> [WORK INSTRUCTION]: Reproduce the listing word for word. Skip any image.

> [RECORDED INFORMATION]:
________________________________________

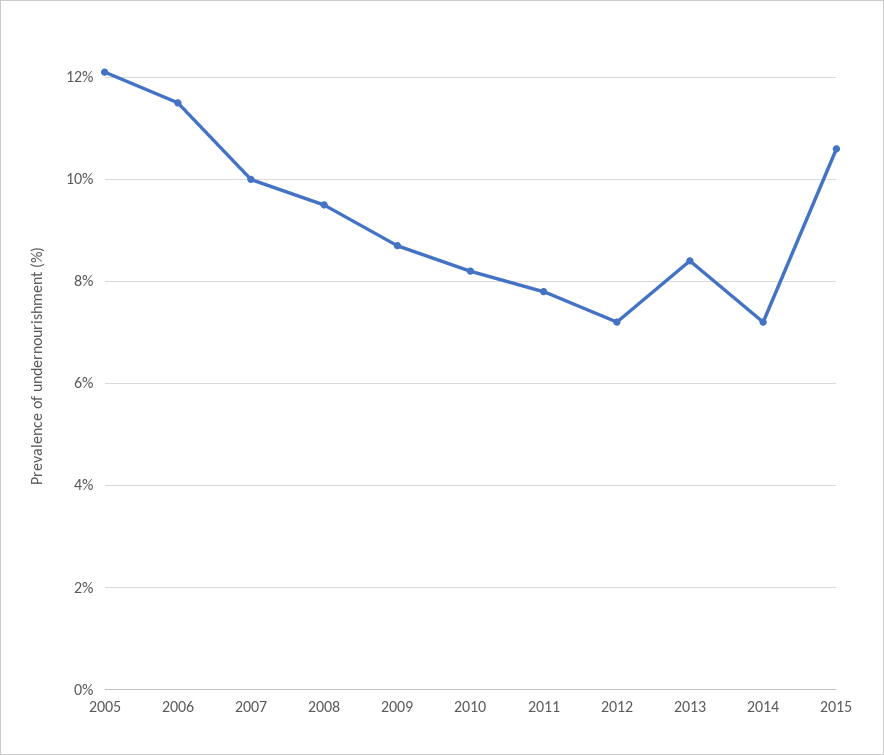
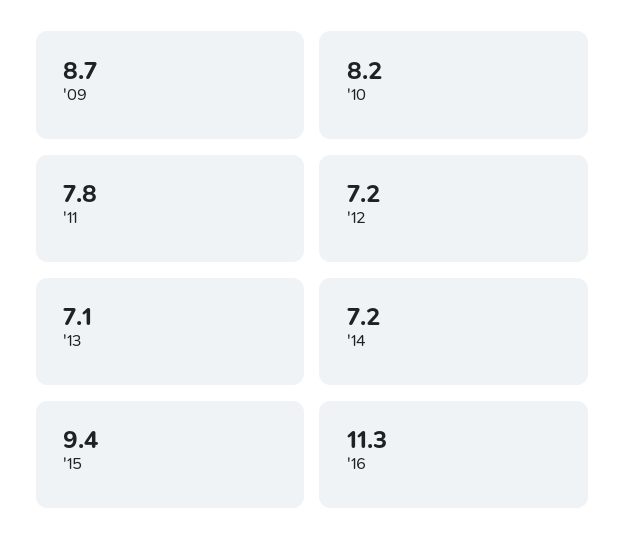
2005: 12 -> none
2006: 11.5 -> none
2007: 10 -> none
2008: 9.5 -> none
2013: 8.5 -> 7.1
2015: 10.5 -> 9.4
'16: none -> 11.3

________________________________________

> [RESPONSE BOX]:
2005: 12 -> none
2006: 11.5 -> none
2007: 10 -> none
2008: 9.5 -> none
2013: 8.5 -> 7.1
2015: 10.5 -> 9.4
'16: none -> 11.3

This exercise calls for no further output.